* What is needed
Show every line in the material below in which the string "titlebar" appears.

* Given records

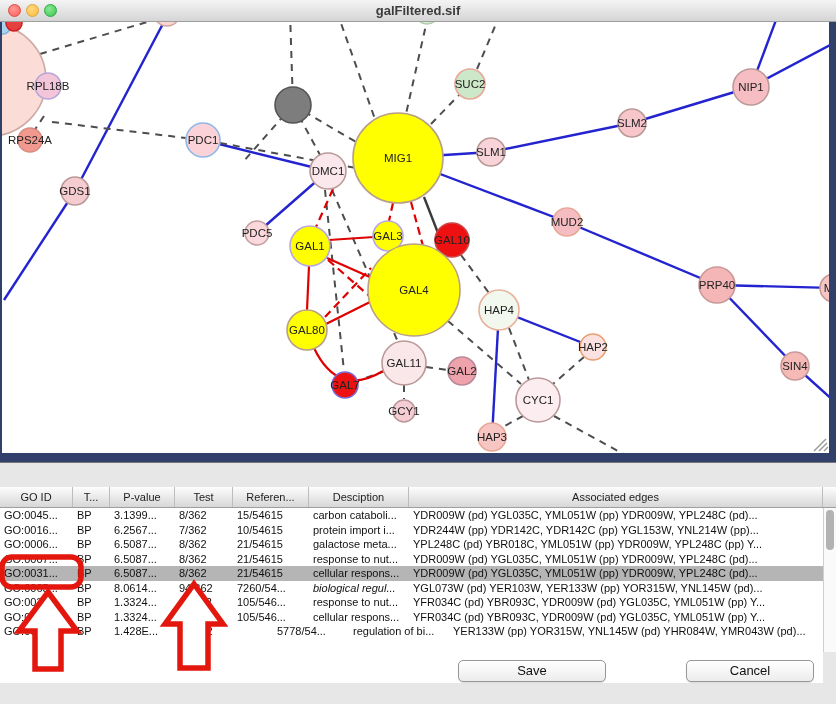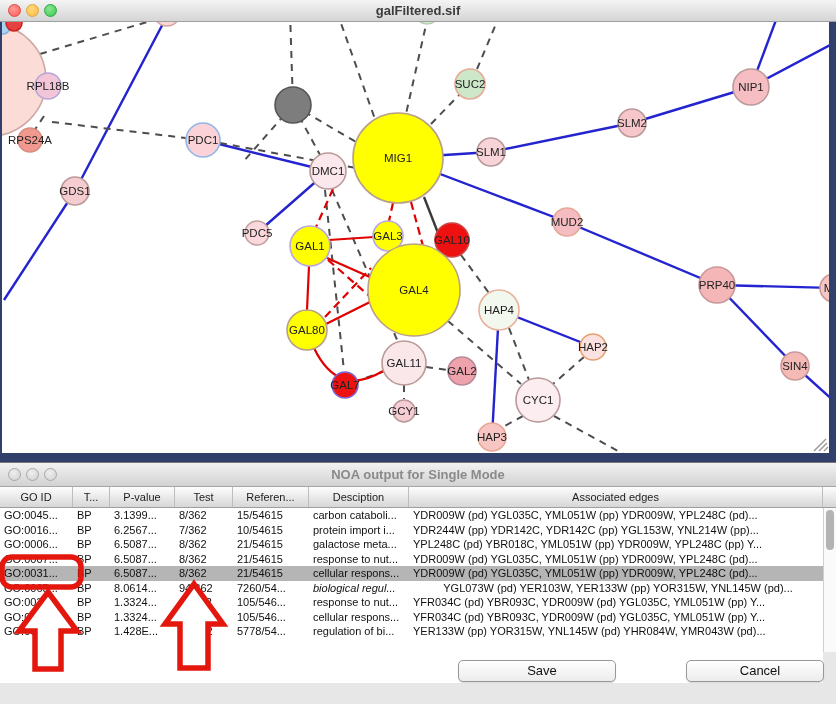--- a/index.html
+++ b/index.html
@@ -23,21 +23,21 @@
     border-right:1px solid #bdbdbd;box-sizing:border-box;overflow:hidden;white-space:nowrap;flex:none;}
   #tbl-body{position:absolute;left:0;top:45px;width:823px;height:175px;background:#fff;overflow:hidden;}
   .trow{display:flex;height:14.5px;align-items:center;}
   .trow.sel{background:#b5b5b5;}
   .tcell{flex:none;font-size:11px;color:#111;padding-left:4px;box-sizing:border-box;
     overflow:hidden;white-space:nowrap;}
   #tbl-scroll{position:absolute;left:823px;top:45px;width:13px;height:144px;background:#fafafa;border-left:1px solid #cfcfcf;box-sizing:border-box;}
   #tbl-thumb{position:absolute;left:2px;top:2px;width:8px;height:40px;border-radius:5px;background:#b3b3b3;}
   .mac-btn{position:absolute;height:20px;border:1px solid #979797;border-radius:5px;
     background:linear-gradient(#ffffff,#ececec);font-size:13px;color:#111;text-align:center;line-height:19px;
-    box-shadow:0 1px 1px rgba(0,0,0,0.15);padding-left:10px;}
+    box-shadow:0 1px 1px rgba(0,0,0,0.15);}
   #overlay{position:absolute;left:0;top:0;width:836px;height:704px;pointer-events:none;}
 </style>
 </head>
 <body>
 
 <div id="screen">
 
   <div id="net-window">
     <div id="net-titlebar">
       <div class="tl" style="left:8px;background:radial-gradient(circle at 40% 35%,#ff9a96,#fc5b57);border:1px solid #e2463f;"></div>
@@ -161,26 +161,20 @@
           <circle cx="834" cy="288" r="14" fill="#f6c6c4" stroke="#c99999" stroke-width="1.6"></circle>
           <text x="834" y="292" text-anchor="middle" font-size="11.5" font-family="&quot;Liberation Sans&quot;,sans-serif" fill="#222">MSI</text>
           <line x1="814" y1="451" x2="826" y2="439" stroke="#9a9a9a" stroke-width="1.5"></line>
           <line x1="819" y1="451" x2="827" y2="443" stroke="#9a9a9a" stroke-width="1.5"></line>
           <line x1="824" y1="451" x2="828" y2="447" stroke="#9a9a9a" stroke-width="1.5"></line>
         </svg>
     </div>
   </div>
 
   <div id="tbl-window">
-    <div id="tbl-titlebar">
-      <div class="tl tl-gray" style="left:8px;top:5px;"></div>
-      <div class="tl tl-gray" style="left:26px;top:5px;"></div>
-      <div class="tl tl-gray" style="left:44px;top:5px;"></div>
-      <div id="tbl-title">NOA output for Single Mode</div>
-    </div>
     <div id="tbl-header">
         <div class="hcell" style="width: 73px;">GO ID</div>
         <div class="hcell" style="width: 37px;">T...</div>
         <div class="hcell" style="width: 65px;">P-value</div>
         <div class="hcell" style="width: 58px;">Test</div>
         <div class="hcell" style="width: 76px;">Referen...</div>
         <div class="hcell" style="width: 100px;">Desciption</div>
         <div class="hcell" style="width: 414px;">Associated edges</div>
         <div class="hcell" style="width: 13px; border-right: none;"></div>
       </div>
@@ -230,21 +224,21 @@
           <div class="tcell" style="width: 100px;">cellular respons...</div>
           <div class="tcell" style="width: 414px;">YDR009W (pd) YGL035C, YML051W (pp) YDR009W, YPL248C (pd)...</div>
         </div>
         <div class="trow">
           <div class="tcell" style="width: 73px;">GO:0065...</div>
           <div class="tcell" style="width: 37px;">BP</div>
           <div class="tcell" style="width: 65px;">8.0614...</div>
           <div class="tcell" style="width: 58px;">94/362</div>
           <div class="tcell" style="width: 76px;">7260/54...</div>
           <div class="tcell" style="width: 100px; font-style: italic;">biological regul...</div>
-          <div class="tcell" style="width: 414px; text-align: center;">YGL073W (pd) YER103W, YER133W (pp) YOR315W, YNL145W (pd)...</div>
+          <div class="tcell" style="width: 414px;">YGL073W (pd) YER103W, YER133W (pp) YOR315W, YNL145W (pd)...</div>
         </div>
         <div class="trow">
           <div class="tcell" style="width: 73px;">GO:0031...</div>
           <div class="tcell" style="width: 37px;">BP</div>
           <div class="tcell" style="width: 65px;">1.3324...</div>
           <div class="tcell" style="width: 58px;">11/362</div>
           <div class="tcell" style="width: 76px;">105/546...</div>
           <div class="tcell" style="width: 100px;">response to nut...</div>
           <div class="tcell" style="width: 414px;">YFR034C (pd) YBR093C, YDR009W (pd) YGL035C, YML051W (pp) Y...</div>
         </div>
@@ -255,21 +249,21 @@
           <div class="tcell" style="width: 58px;">11/362</div>
           <div class="tcell" style="width: 76px;">105/546...</div>
           <div class="tcell" style="width: 100px;">cellular respons...</div>
           <div class="tcell" style="width: 414px;">YFR034C (pd) YBR093C, YDR009W (pd) YGL035C, YML051W (pp) Y...</div>
         </div>
         <div class="trow">
           <div class="tcell" style="width: 73px;">GO:0050...</div>
           <div class="tcell" style="width: 37px;">BP</div>
           <div class="tcell" style="width: 65px;">1.428E...</div>
           <div class="tcell" style="width: 58px;">80/362</div>
-          <div class="tcell" style="width: 76px;">5778/54...</div>
+          <div class="tcell" style="width: 76px; margin-left: 40px;">5778/54...</div>
           <div class="tcell" style="width: 100px;">regulation of bi...</div>
           <div class="tcell" style="width: 414px;">YER133W (pp) YOR315W, YNL145W (pd) YHR084W, YMR043W (pd)...</div>
         </div>
       </div>
     <div id="tbl-scroll">
       <div id="tbl-thumb"></div>
     </div>
     <div class="mac-btn" style="left:458px;top:197px;width:146px;">Save</div>
     <div class="mac-btn" style="left:686px;top:197px;width:126px;">Cancel</div>
   </div>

* Answer to the problem
     <div id="net-titlebar">
-    <div id="tbl-titlebar">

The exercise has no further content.